The police in cozy Hampton Falls, NH, in the persons of Chief Robbie Dirsa and Officer Joe Lister, came to Jeff Guyette’s house for that reason. Under New Hampshire law, the police take any weapons owned by the subject of an Restraining Order. That’s pretty standard, and it’s black-letter law. There’s no gun registration in NH, so it’s heavily dependent on the cooperation of the RO subject. (He’s not a “suspect” — an RO is administrative, and in NH as elsewhere it’s a fairly standard negotiating tactic in divorces; for good or for ill, that’s what the lawyers have made of it).
Dirsa said, “In a small town, it’s often like that — you know the people and whatnot — so it’s always difficult” when things go awry.
“I’ve known (Guyette) and his wife for a long time and never expected that (December incident),” Dirsa said.
Dirsa noted that often when officers are serving restraining orders it can touch a nerve for the person being served.
Guyette was well-known to the police, but not in that way. His dog used to get out and go hang around the police station down the street, and Guyette or his wife would collect the animal.
But as they were collecting Guyette’s weapons, the man made a decision which did make him a suspect. Seacoast Online’s Nick B. Reid reports:
“And in the process of doing so, he, I guess, made a choice that he shouldn’t have made, in that he ended up grabbing a loaded gun and not putting it down when ordered to do so,” Dirsa said.
According to the indictment, Guyette “place or attempted to place the two officers in fear of imminent bodily injury.”
Dirsa said he and Lister “ended up wrestling (the weapon) away from (Guyette), and he subsequently was arrested.”
“He was kind of resistant, but not to the point of really being a big issue,” Dirsa said, then “he just changed his mind at some point and made it unpleasant for all of us.”
In an urban police department, among strangers, Guyette would have been shot dead. In rural New Hampshire, he lives to face charges in Superior Court (which tells us at least one of the charges is a felony; initial misdemeanor charges are adjudicated in a lower circuit called District Court). He was indicted and arraigned last month.

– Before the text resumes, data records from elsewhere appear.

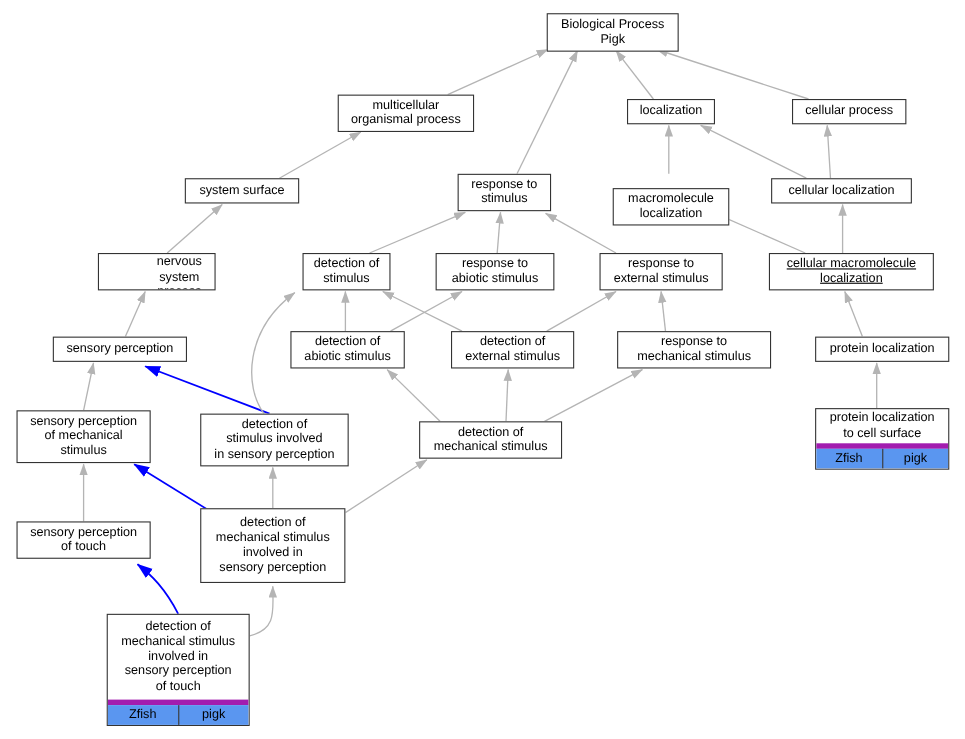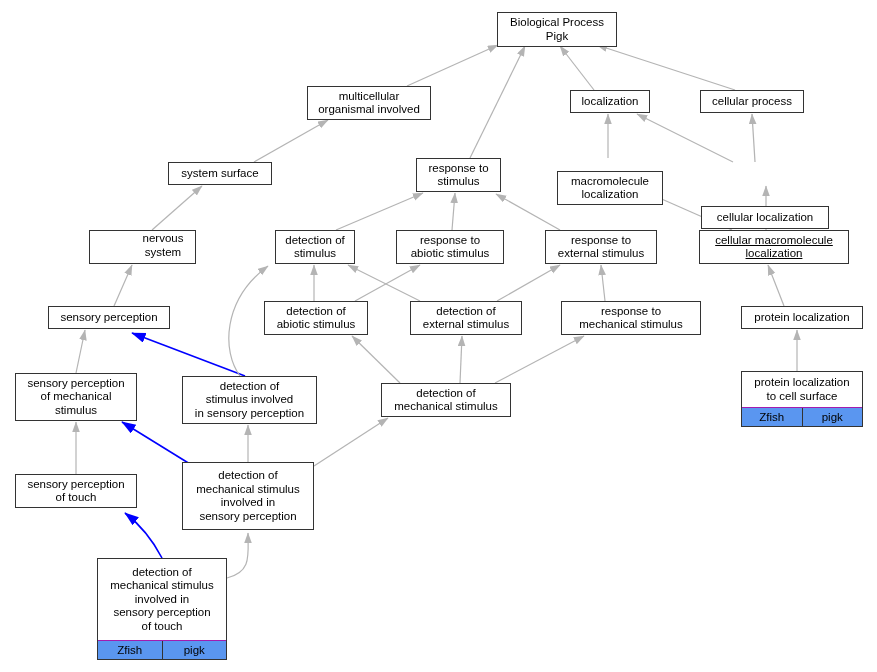--- a/index.html
+++ b/index.html
@@ -123,7 +123,7 @@
       </div>
       <div class="node" style="left: 307px; top: 86px; width: 124px; height: 34px;">
         <div class="node-label">multicellular
-organismal involved</div>
+organismal process</div>
       </div>
       <div class="node" style="left: 570px; top: 90px; width: 80px; height: 23px;">
         <div class="node-label">localization</div>

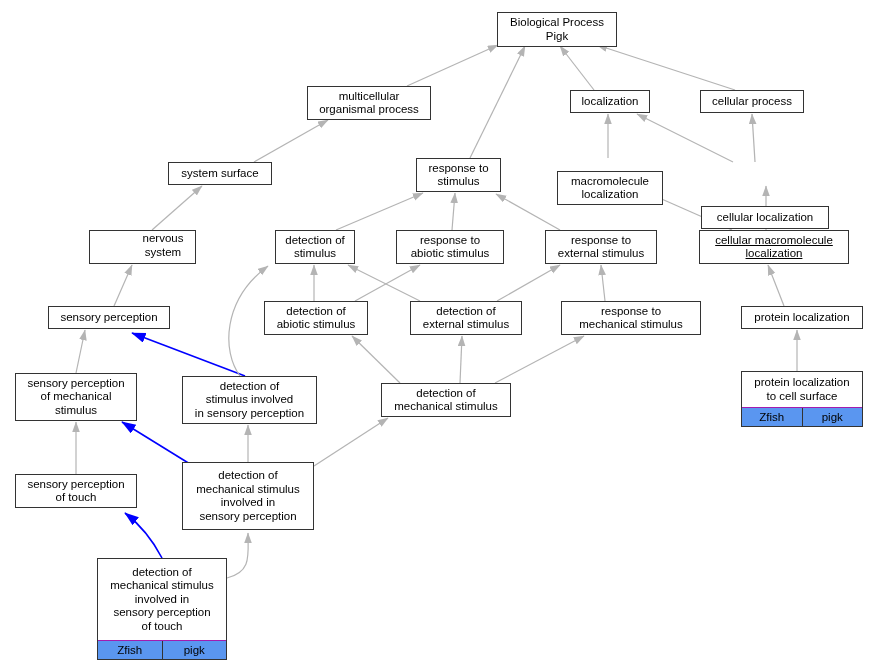--- a/index.html
+++ b/index.html
@@ -128,7 +128,7 @@
       <div class="node" style="left: 570px; top: 90px; width: 80px; height: 23px;">
         <div class="node-label">localization</div>
       </div>
-      <div class="node" style="left: 700px; top: 90px; width: 104px; height: 23px; align-items: center;">
+      <div class="node" style="left: 720px; top: 90px; width: 104px; height: 23px; align-items: center;">
         <div class="node-label">cellular process</div>
       </div>
       <div class="node" style="left: 168px; top: 162px; width: 104px; height: 23px;">

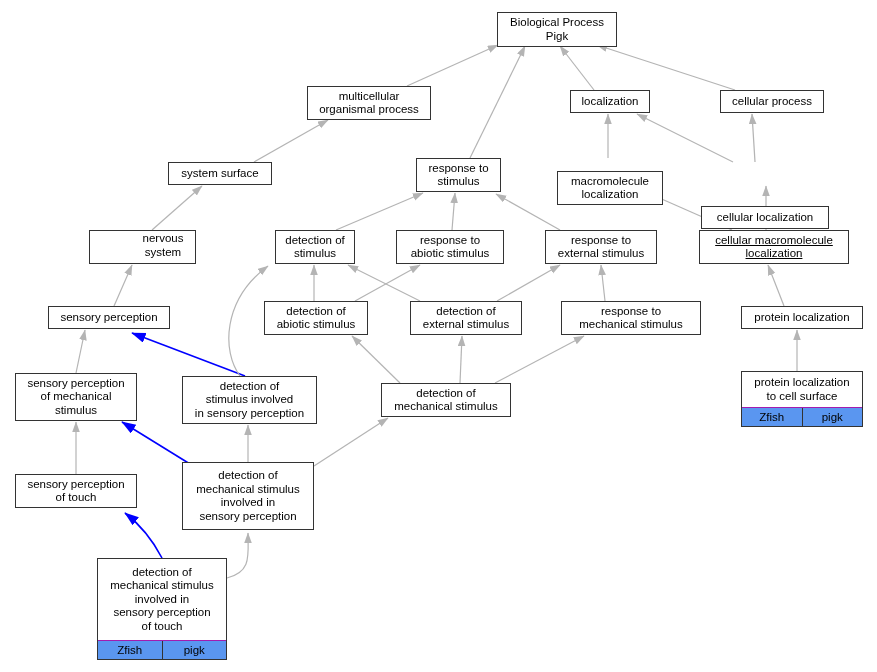--- a/index.html
+++ b/index.html
@@ -142,7 +142,7 @@
         <div class="node-label">macromolecule
 localization</div>
       </div>
-      <div class="node" style="left: 701px; top: 162px; width: 128px; height: 23px; margin-top: 44px;">
+      <div class="node" style="left: 701px; top: 162px; width: 128px; height: 23px;">
         <div class="node-label">cellular localization</div>
       </div>
       <div class="node" style="left: 89px; top: 230px; width: 107px; height: 34px; padding-left: 41px;">

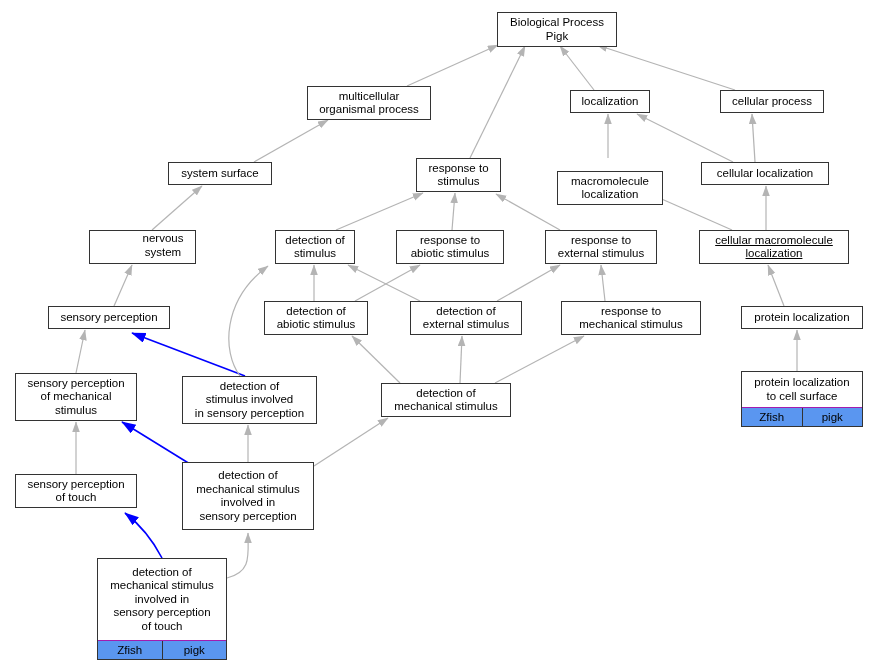--- a/index.html
+++ b/index.html
@@ -47,7 +47,7 @@
   .node-legend {
     display: flex;
     flex-direction: row;
-    border-top: 1px solid #a21caf;
+    border-top: 5px solid #a21caf;
     height: 18px;
     flex: 0 0 18px;
   }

He now has more problems than he had when the police came to his door, but he’s still alive to have problems. (And if he beats the felonies, which he probably can by pleading out to a lesser charge, and gets the restraining order lifted, he can probably get his guns back. As long as he’s not still acting like a lovestruck moose).
There are situations where some woman might be worth getting shot over, but the one that left you and has a restraining order on your ass is not the one you need to take a slug for. All the powers in the universe should be crying out to you: time to say, “Next!”
If the case is as reported, Mr Guyette is only alive because of the forbearance, professionalism and sang-froid of a couple of small-town cops, who took a risk to disarm and subdue a guy because he was a neighbor. They would have been able to justify blowing a tight pattern of .40 caliber holes through his liver — to the other authorities, at least, if not to their own consciences.
All in all, a decent outcome from a potentially sour situation. One hopes Guyette realizes just how fortune has smiled on him, takes whatever sanction the court duly metes out, and is grateful.